Credit Duke at least with not taking its 34-point underdog status to heart or coming out intimidated by the red sea of Alabama fans surrounding it.
To start the game, Duke ran out from its end of Atlanta’s football palace, passing through an inflatable replica leather helmet, smoke and fire dramatically erupting from special-effects devices suggesting that Kiss, not the Blue Devils travel roster, was coming onto the stage. Toy cows parachuted from the rafters.
And then the real strange stuff began to happen.
A quick summation of Alabama’s first three possessions:
Three-and-out.
Fumble by back Jerome Ford. The Blue Devils took over the ball on the Alabama 26-yard line, and moved all the way to the 7, when the bold decision to go for it on fourth-and-1 resulted in a straight-ahead run into a crimson abutment.
Missed 49-yard field-goal attempt.
In short, the Tide came out as ordinary as grits. Worse than that, instant grits.
Dating to its loss to Clemson in last year’s College Football Playoff Championship game, that made it three consecutive scoreless quarters for Alabama’s offense. It was not the kind of new beginning that offensive coordinator Steve Sarkisian would be framing and hanging on his office wall.
Bama’s fourth possession hardly began with promise, a holding penalty nullifying a 54-yard catch and run by Najee Harris, one of two Alabama running backs whose suspension for some small team transgression lasted all of one quarter.
Turning that into a nuisance penalty, the Tide ran off an 80-yard drive, culminated by an artful play fake and 27-yard pass from Tagovailoa to Cartersville’s Miller Forristall, the tight end. The great Tide scoring drought ended at 10:02 of the second quarter.
There, Alabama got that bad football out of its system, like a cat coughing up a fur ball.
It would be at about this point that all talk of Duke would cease. Alabama would be the lone subject of every sentence to follow.

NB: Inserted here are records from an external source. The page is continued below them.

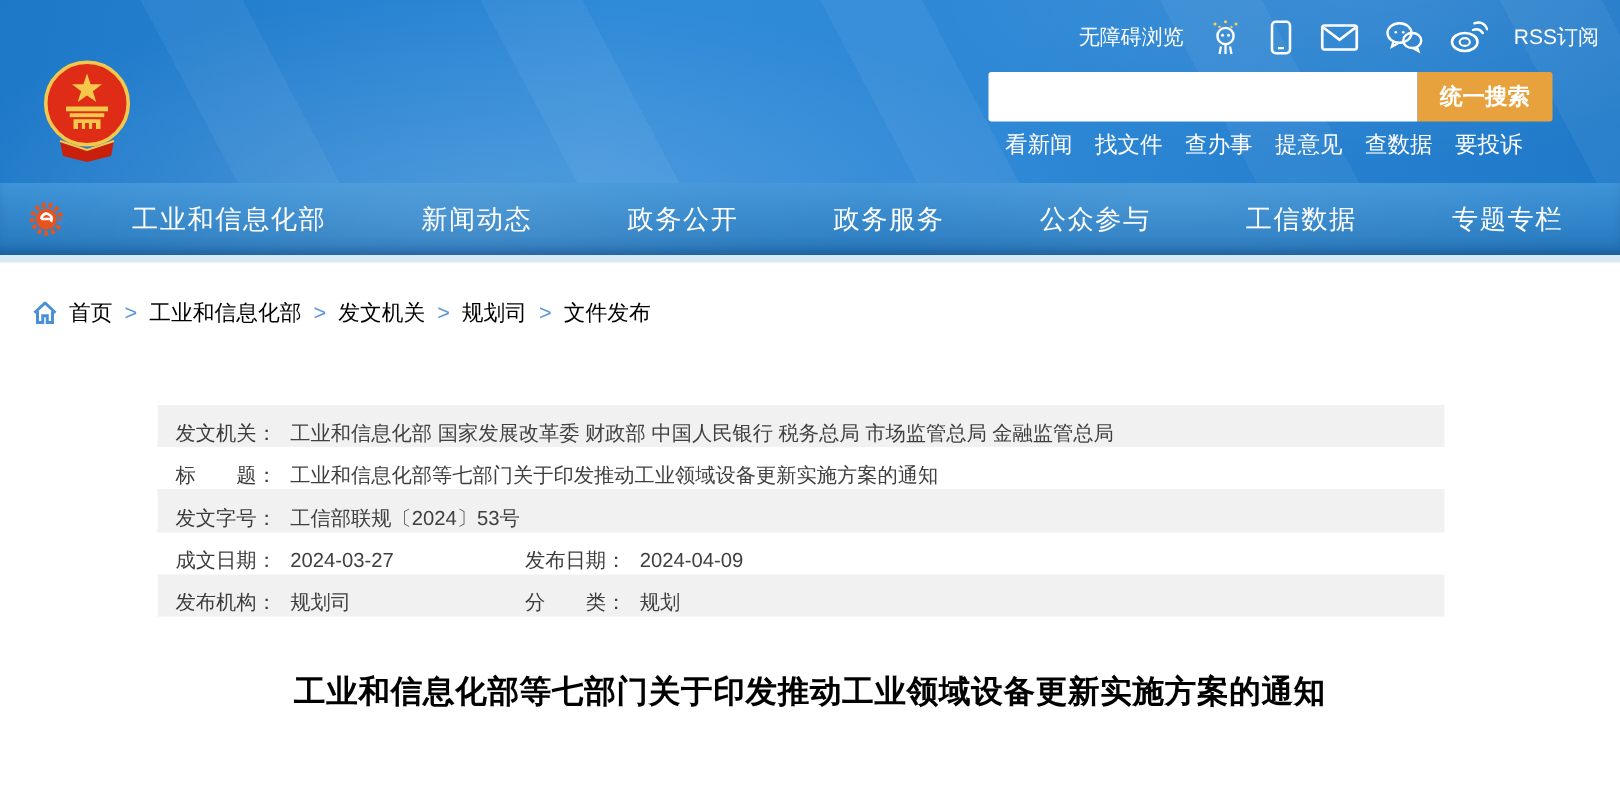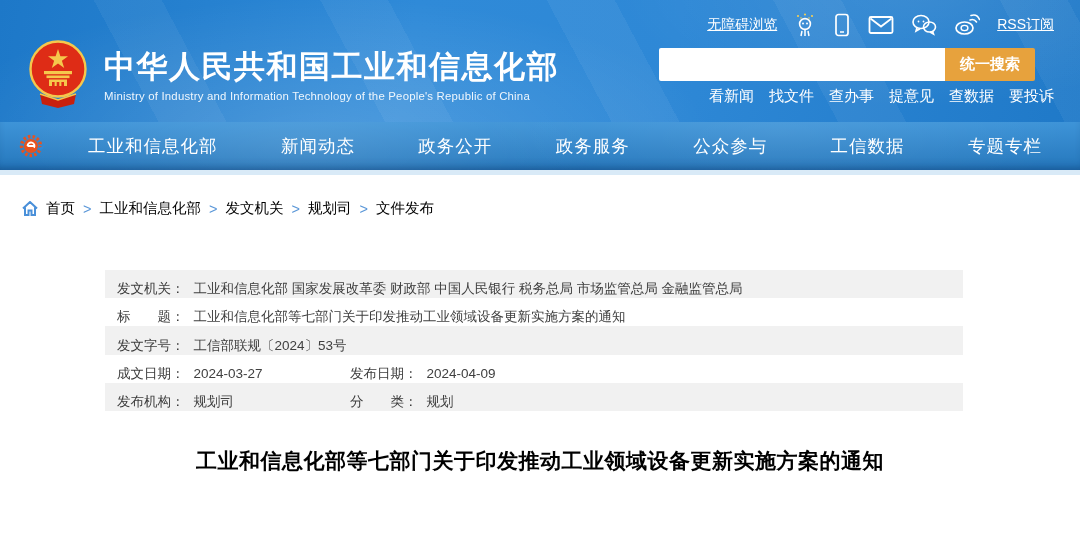"无障碍浏览" .topbar { right: 26px -> 14px; text-decoration: underline -> none }
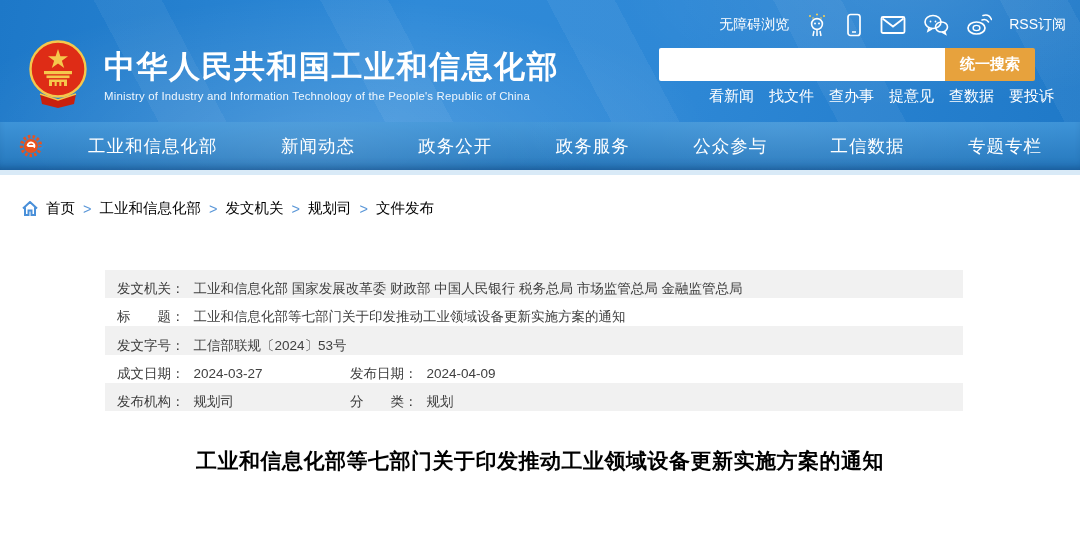"中华人民共和国工业和信息化部" div.brand-text { html: <div> <div>中华人民共和国工业和信息化部</div> <div>Ministry of Industry and Information Technology of the People's Republic of China</div> </div> -> none }
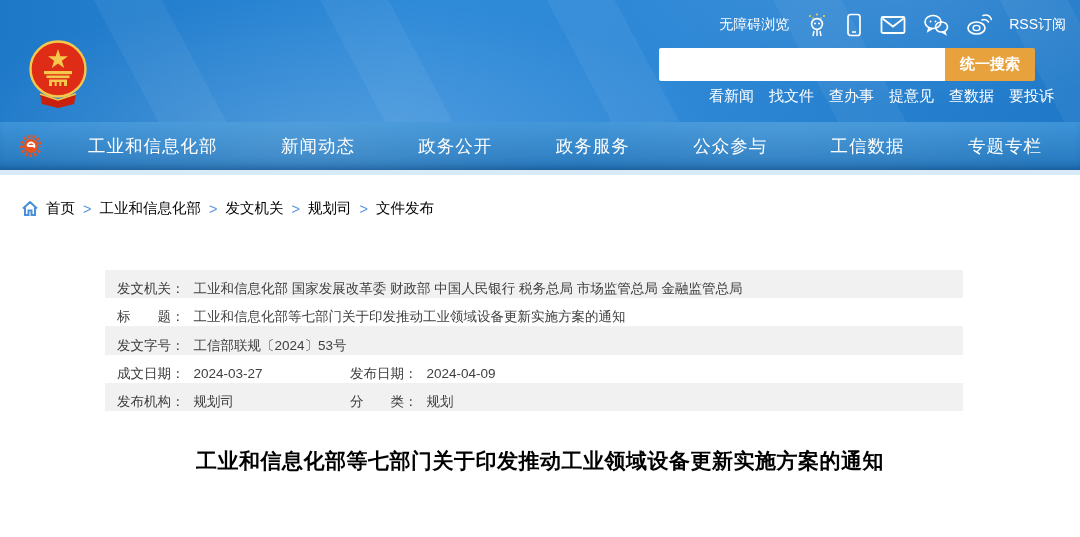"看新闻" .quicklinks { left: 709px -> 670px }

Forget that first-quarter daze, nothing more than a hiccup in otherwise moving sermon. It just got a whole lot better for Bama. A 13th consecutive win in Atlanta was safely swaddled and in the cradle.
And those looking for more prolonged problems, more lasting signs of Alabama slippage would have to swallow hard and admit that ‘Bama is still ‘Bama.
Well, there was one thing, something of an Alabama-specific flaw: The Tide had kicking issues – two missed field-goal attempts. Something to keep in mind if anyone gets close. Of freshman kicker Will Reichard, Saban said, “Will did great. He kicked a lot of touchbacks, which shows his leg strength. Both field goals that he hit, he really hit well. It’s a little unlucky that both of them hit the pole.”
Otherwise, let’s look at Alabama’s first three possessions of the second half:
A nine-play, 65-yard touchdown drive finished off by a 1-yard toss from Tagovailoa to Major Tennison.
Following a Duke fumble – the most grievous of mistakes – Tagovailoa turned that quickly around, going 28 yards in three plays, scoring on an 8-yard pass to DeVonta Smith.
Then, after going 90 yards with little resistance, one more passing touchdown for Tagovailoa, 21 yards to Jerry Jeudy. In all four passing touchdowns to four different receivers, there being no shortage of playmakers in Tuscaloosa.
“We were able to operate and get the ball to our play-makers on the perimeter and that was the difference in the game,” Saban said.
Tagovailoa accumulated his substantial numbers in just three quarters. On his last visit to Mercedes-Benz, Tagovailoa was beaten up and lifted for back-up Jalen Hurts, who rescued the Tide in the SEC Championship game. This, however, was a mercy substitution, with Mac Jones mopping up for the Tide.
To the winner of the Kickoff game goes the glory and the leather helmet trophy. Saban did his part tried it on during the victory ceremony, and, yes, even that fit.
“A good win for us,” he said.
“I don’t think one game reestablishes anything. I think you’ve got to do it over time and I think you have to do it as a team,” he said afterward.
Ever the coach, he added, “There’s obviously a lot of things that we can improve on.”